Kathleen immediately applies, and when she doesn't hear back she sends an email every couple days. "Hey, did you get my application?" she asks. Eventually she lands an interview, and the job, and she's on a plane to Port Au Prince.
When Kathleen arrives, frustration is mounting at the slow pace of recovery. There are stories of sanitation trucks stuck in customs; of shipping containers delayed at the harbor.
Instead of focusing on these frustrations, Kathleen turns her attention to what she can control. Build Change is part of a broader effort called Building Back Better. The idea isn't simply to rebuild homes and roads, but to restructure the underpinnings of the Haitian society itself, leveraging the $11 billion pledged by donor countries and financial institutions into roads, functioning hospitals, and a dependable power grid — in other words, the sort of infrastructure that would attract foreign corporations that would build factories and create jobs. Building Back Better means helping Haiti stand on its own.
The goals of Build Change are much less audacious but they are based on the same philosophy of self-reliance.
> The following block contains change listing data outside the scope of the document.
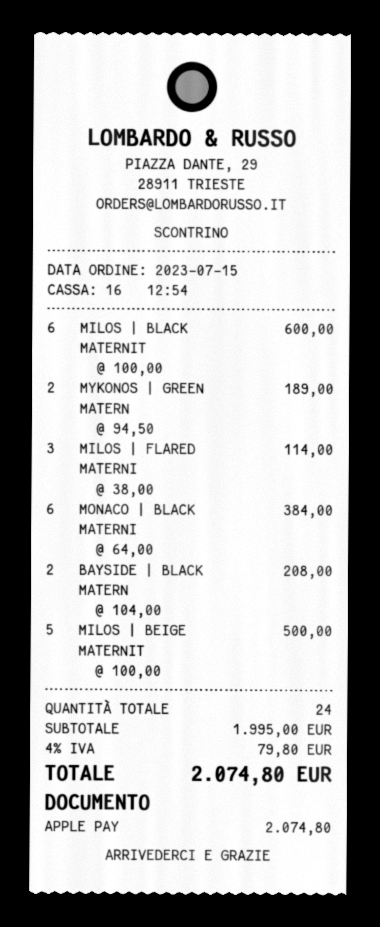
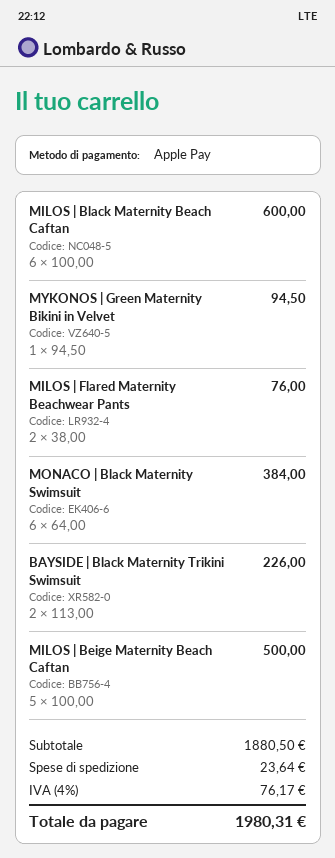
MYKONOS | GREEN MATERN: 2 x 94.50 = 189.00 -> 1 x 94.50 = 94.50
MILOS | FLARED MATERNI: 3 x 38.00 = 114.00 -> 2 x 38.00 = 76.00
BAYSIDE | BLACK MATERN: 2 x 104.00 = 208.00 -> 2 x 113.00 = 226.00
subtotal: 1995.00 -> 1880.50
shipping: none -> 23.64
tax: 4% = 79.80 -> 4% = 76.17
total: 2074.80 -> 1980.31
The idea, in a nutshell, is to go into the neighborhoods most badly affected by the earthquake and partner with local homeowners to rebuild their homes to withstand future earthquakes. "Earthquakes don't kill people," Kathleen tells them, "badly built homes do."
They target three neighborhoods — Canape Vert, Carrefour, and Delmas 32 — blanketing them with posters, fliers and radio spots advertising the program.
As the months pass, the people begin to leave their tents in the LDS Church parking lots and go to temporary shelters the church is building for them. By November of 2011, the rubble slowly begins to disappear from the streets of Port Au Prince. A new government is installed (20 percent of civil servants were killed in the earthquake) and the aid bottled up in customs begins to flow through the city.
In a neighborhood called Villa Rosa, Catholic Relief Services begins an innovative program to recycle rubble in to cinder blocks. By May of 2012, the blocks have been used to build 1,500 homes. In other parts of the city, Sean Penn's JP/HRO charity helps nearly 40,000 people living in camps transition back to their neighborhoods. And in the foothills of the city, an American woman named Shelley Clay begins a business that turns trash in to jewelry, giving 220 artisans from the surrounding neighborhood jobs which enable them to build new homes and pay tuition to send their children to good schools.
Throughout Port Au Prince, there are dozens of similar programs in nearly every neighborhood, sponsored by private charities, churches and government organizations. To the aid workers who have been here from the beginning, it feels like things are finally starting to get better.
As the director of LDS Humanitarian Services in Haiti, Berthony's focus turns to finding jobs for those who lost them in the earthquake, and making sure the kids are in school. He works with LDS bishops to identify those who lost work because of the earthquake and makes sure they're going to the church's employment center, which offers classes on résumé building and interview techniques and tracks job openings throughout the city. They also offer small loans to entrepreneurs and send others back to school through a program called the Perpetual Education Fund.
He often thinks back to how he was saved. "I wasn't better than anyone else," he says. "But since I'm here, I have to do what I can to help others." He can't fix everything, but collectively small things make a difference, he believes.
It's spring in Haiti, more than two years after the earthquake. Kathleen is trudging up the muddy slope of a neighborhood in Villa Rosa, where Build Change is retrofitting a half a dozen homes.